- Source material -
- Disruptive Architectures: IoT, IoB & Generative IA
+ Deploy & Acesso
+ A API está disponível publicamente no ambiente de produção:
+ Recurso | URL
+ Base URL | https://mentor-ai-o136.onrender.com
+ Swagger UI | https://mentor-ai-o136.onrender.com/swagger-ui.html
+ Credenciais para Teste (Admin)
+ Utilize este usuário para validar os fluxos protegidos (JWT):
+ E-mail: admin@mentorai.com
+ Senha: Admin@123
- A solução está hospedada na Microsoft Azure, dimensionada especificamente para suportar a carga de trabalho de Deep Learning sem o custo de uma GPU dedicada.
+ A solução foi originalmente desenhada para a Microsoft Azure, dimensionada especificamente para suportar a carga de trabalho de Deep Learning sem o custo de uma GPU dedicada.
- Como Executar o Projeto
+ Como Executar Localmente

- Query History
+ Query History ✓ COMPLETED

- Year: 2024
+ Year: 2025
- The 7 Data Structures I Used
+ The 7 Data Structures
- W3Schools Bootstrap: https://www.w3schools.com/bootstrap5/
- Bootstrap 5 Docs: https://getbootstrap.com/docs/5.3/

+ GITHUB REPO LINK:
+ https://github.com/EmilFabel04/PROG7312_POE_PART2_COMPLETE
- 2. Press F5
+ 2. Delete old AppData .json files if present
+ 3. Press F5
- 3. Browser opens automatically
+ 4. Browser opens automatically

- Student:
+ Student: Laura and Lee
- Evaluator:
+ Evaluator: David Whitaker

- Problem description -
The records above must be repeated exactly, every one of them.

- Reply -
- Disruptive Architectures: IoT, IoB & Generative IA
+ Deploy & Acesso
+ A API está disponível publicamente no ambiente de produção:
+ Recurso | URL
+ Base URL | https://mentor-ai-o136.onrender.com
+ Swagger UI | https://mentor-ai-o136.onrender.com/swagger-ui.html
+ Credenciais para Teste (Admin)
+ Utilize este usuário para validar os fluxos protegidos (JWT):
+ E-mail: admin@mentorai.com
+ Senha: Admin@123
- A solução está hospedada na Microsoft Azure, dimensionada especificamente para suportar a carga de trabalho de Deep Learning sem o custo de uma GPU dedicada.
+ A solução foi originalmente desenhada para a Microsoft Azure, dimensionada especificamente para suportar a carga de trabalho de Deep Learning sem o custo de uma GPU dedicada.
- Como Executar o Projeto
+ Como Executar Localmente

- Query History
+ Query History ✓ COMPLETED

- Year: 2024
+ Year: 2025
- The 7 Data Structures I Used
+ The 7 Data Structures
- W3Schools Bootstrap: https://www.w3schools.com/bootstrap5/
- Bootstrap 5 Docs: https://getbootstrap.com/docs/5.3/

+ GITHUB REPO LINK:
+ https://github.com/EmilFabel04/PROG7312_POE_PART2_COMPLETE
- 2. Press F5
+ 2. Delete old AppData .json files if present
+ 3. Press F5
- 3. Browser opens automatically
+ 4. Browser opens automatically

- Student:
+ Student: Laura and Lee
- Evaluator:
+ Evaluator: David Whitaker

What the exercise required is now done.